▸ PROBLEM DESCRIPTION: With pictures left out, output exactly the lines from the line holding "for status context)" through the end of the data, both included.

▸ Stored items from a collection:
-=-=-=-=-
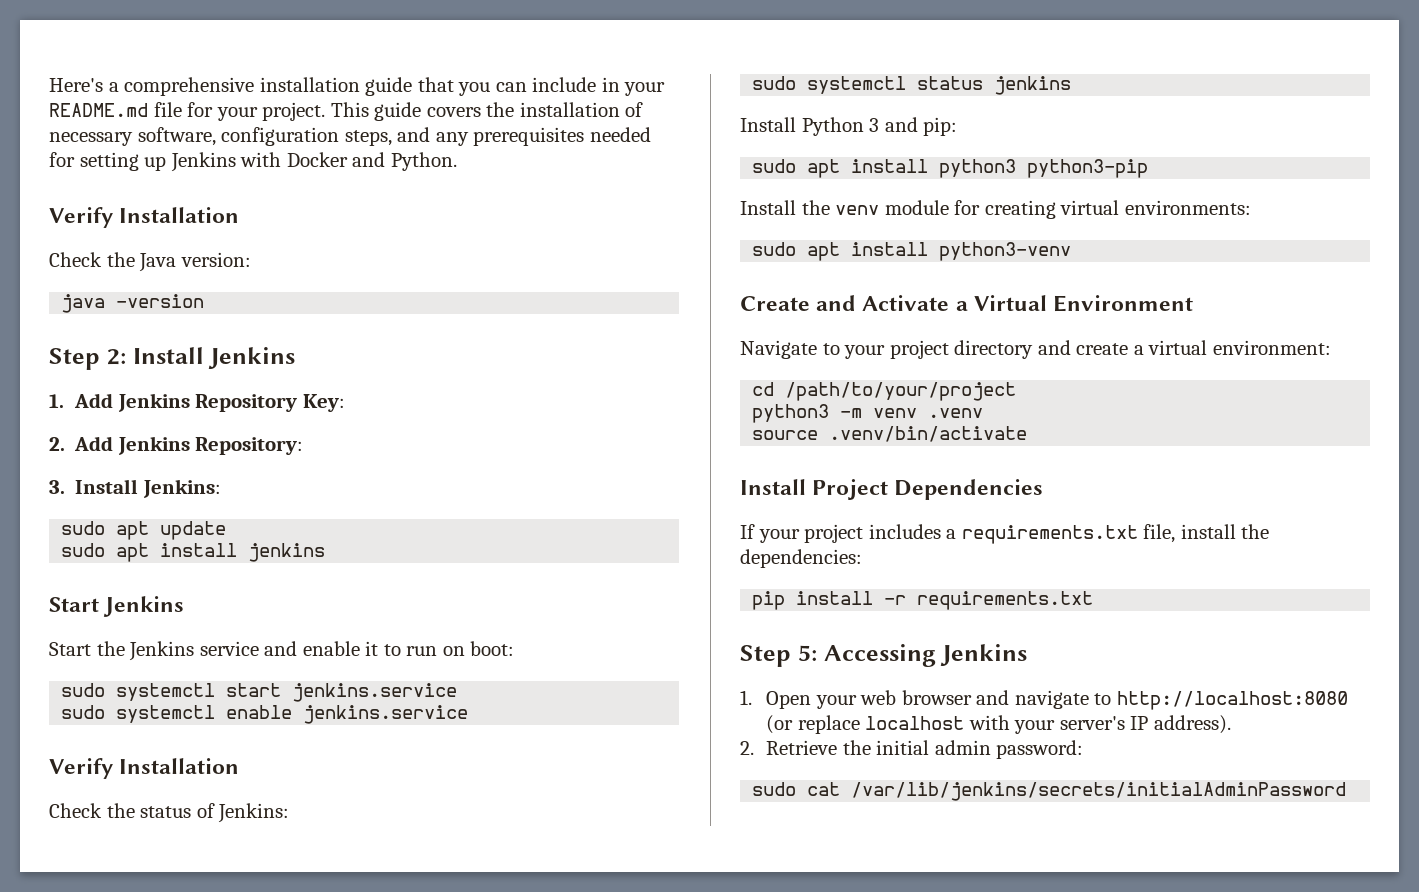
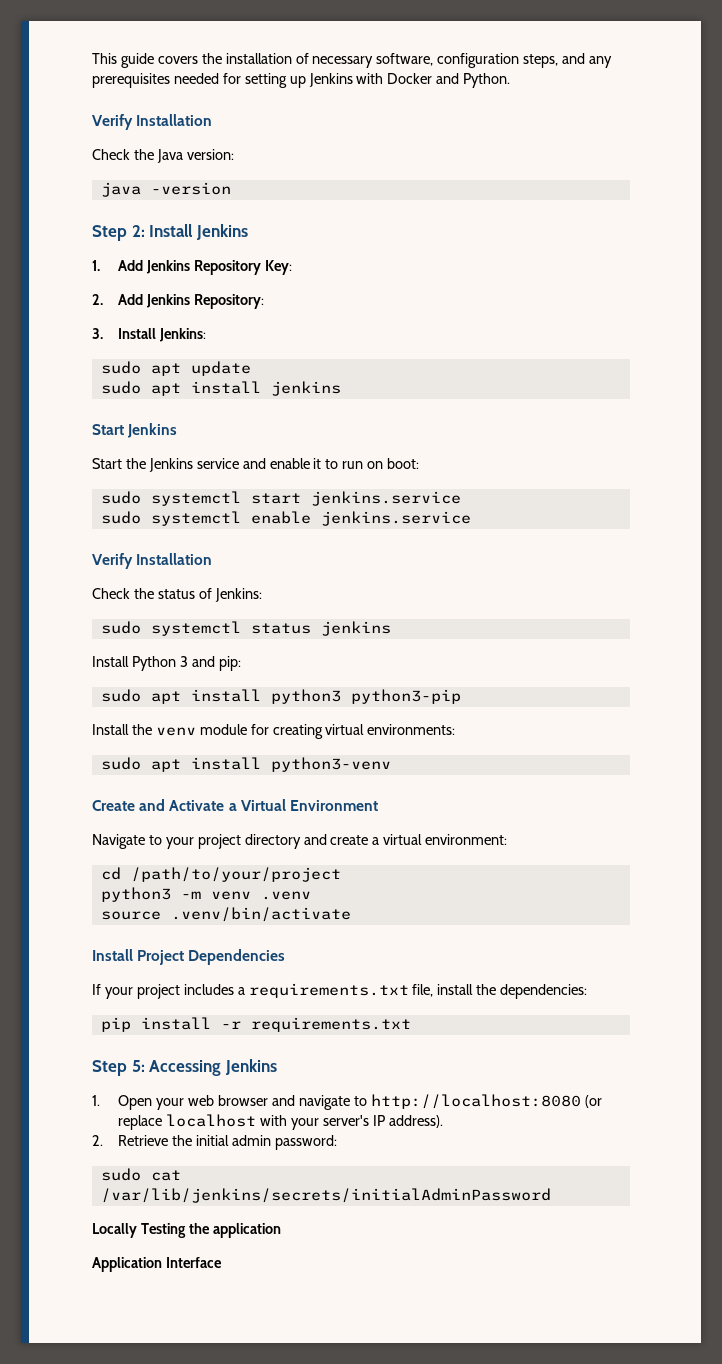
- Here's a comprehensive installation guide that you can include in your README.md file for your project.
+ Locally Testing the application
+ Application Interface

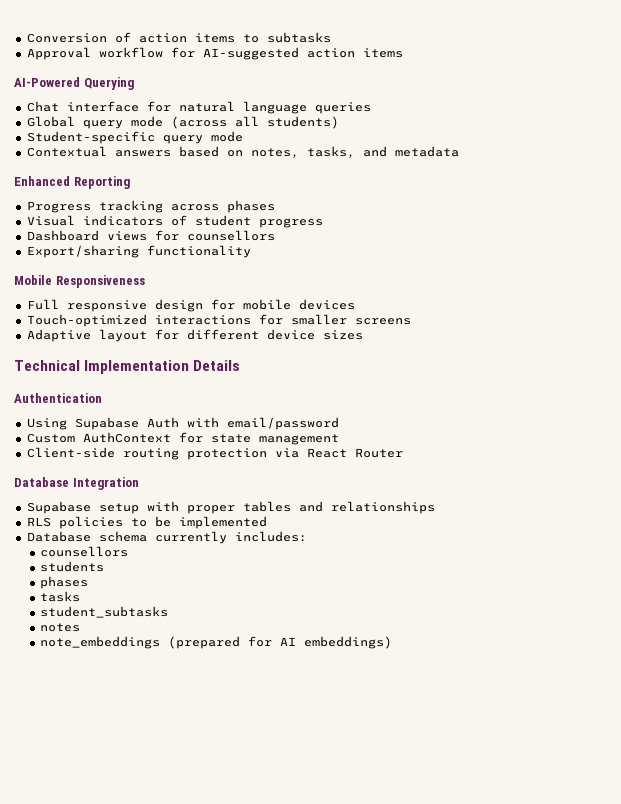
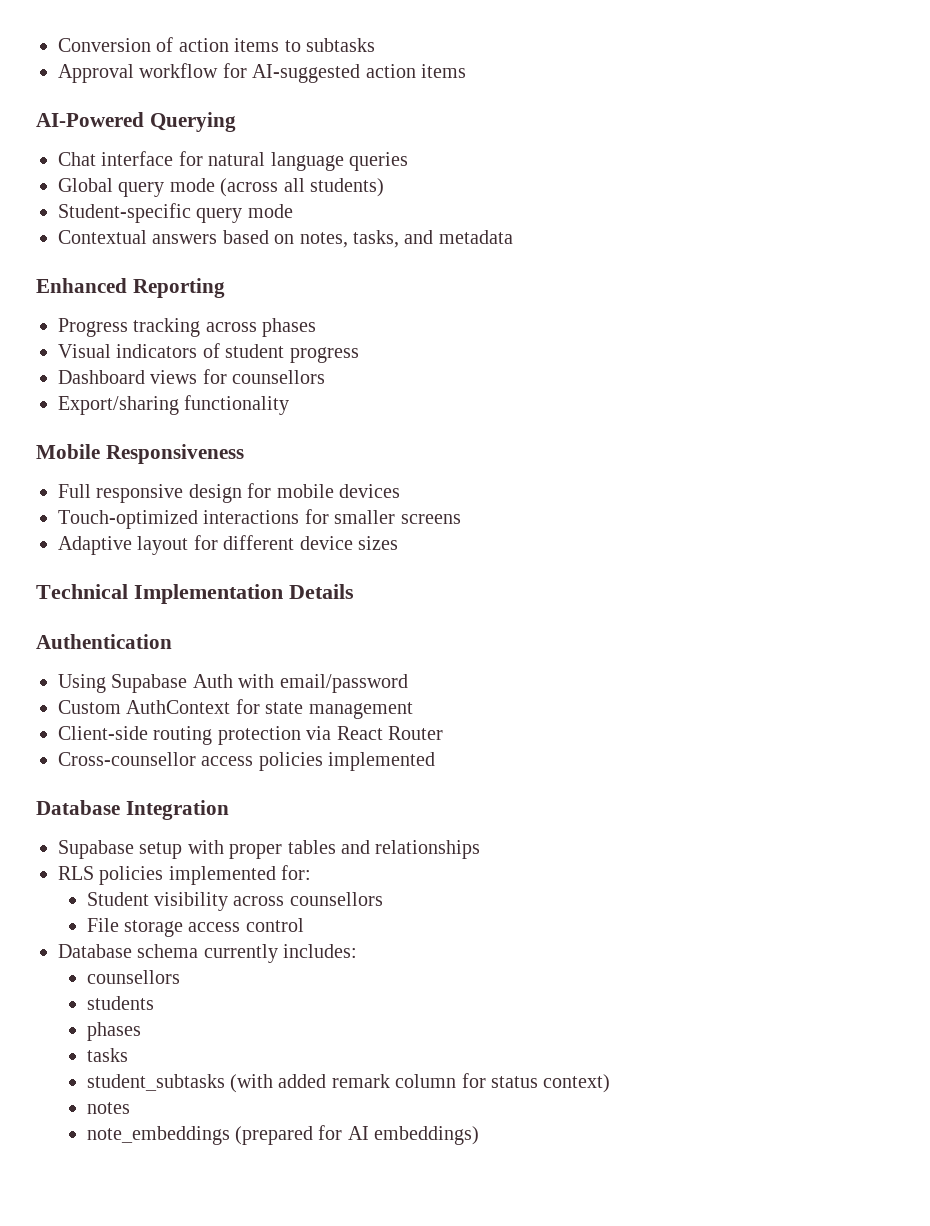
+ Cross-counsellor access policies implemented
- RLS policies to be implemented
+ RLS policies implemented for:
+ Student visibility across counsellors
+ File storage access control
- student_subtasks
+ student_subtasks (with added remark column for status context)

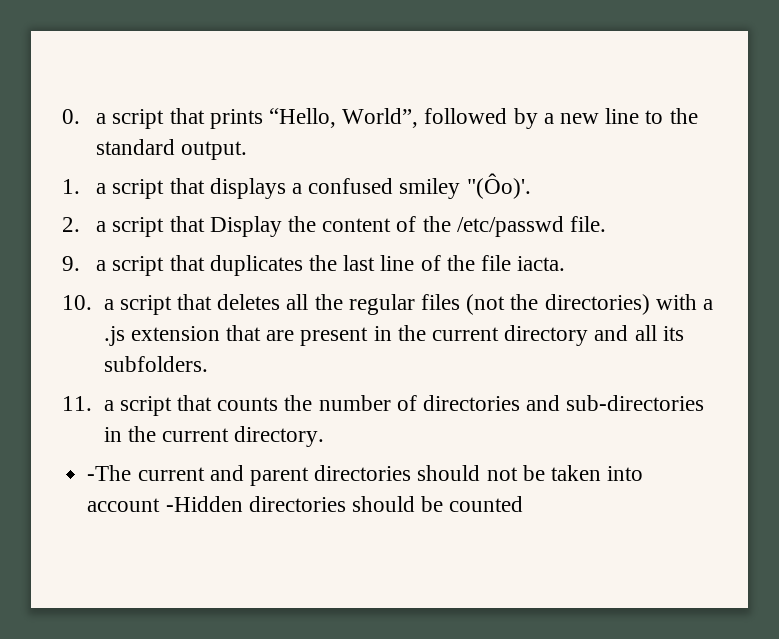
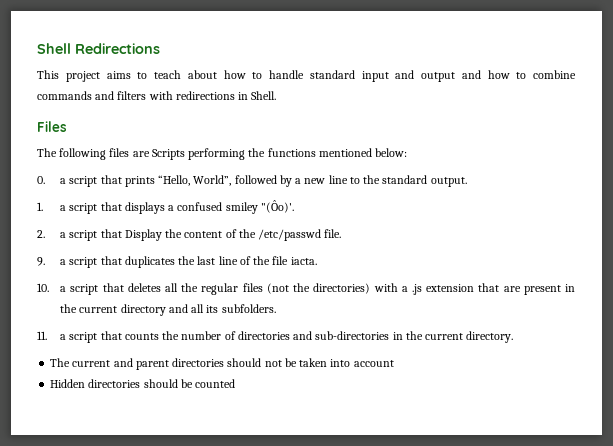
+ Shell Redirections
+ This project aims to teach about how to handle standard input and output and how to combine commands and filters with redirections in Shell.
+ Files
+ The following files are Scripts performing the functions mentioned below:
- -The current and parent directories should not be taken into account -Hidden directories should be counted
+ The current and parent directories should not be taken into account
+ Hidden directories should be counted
-=-=-=-=-
▸ OUTPUT BELOW:
+ student_subtasks (with added remark column for status context)

+ Shell Redirections
+ This project aims to teach about how to handle standard input and output and how to combine commands and filters with redirections in Shell.
+ Files
+ The following files are Scripts performing the functions mentioned below:
- -The current and parent directories should not be taken into account -Hidden directories should be counted
+ The current and parent directories should not be taken into account
+ Hidden directories should be counted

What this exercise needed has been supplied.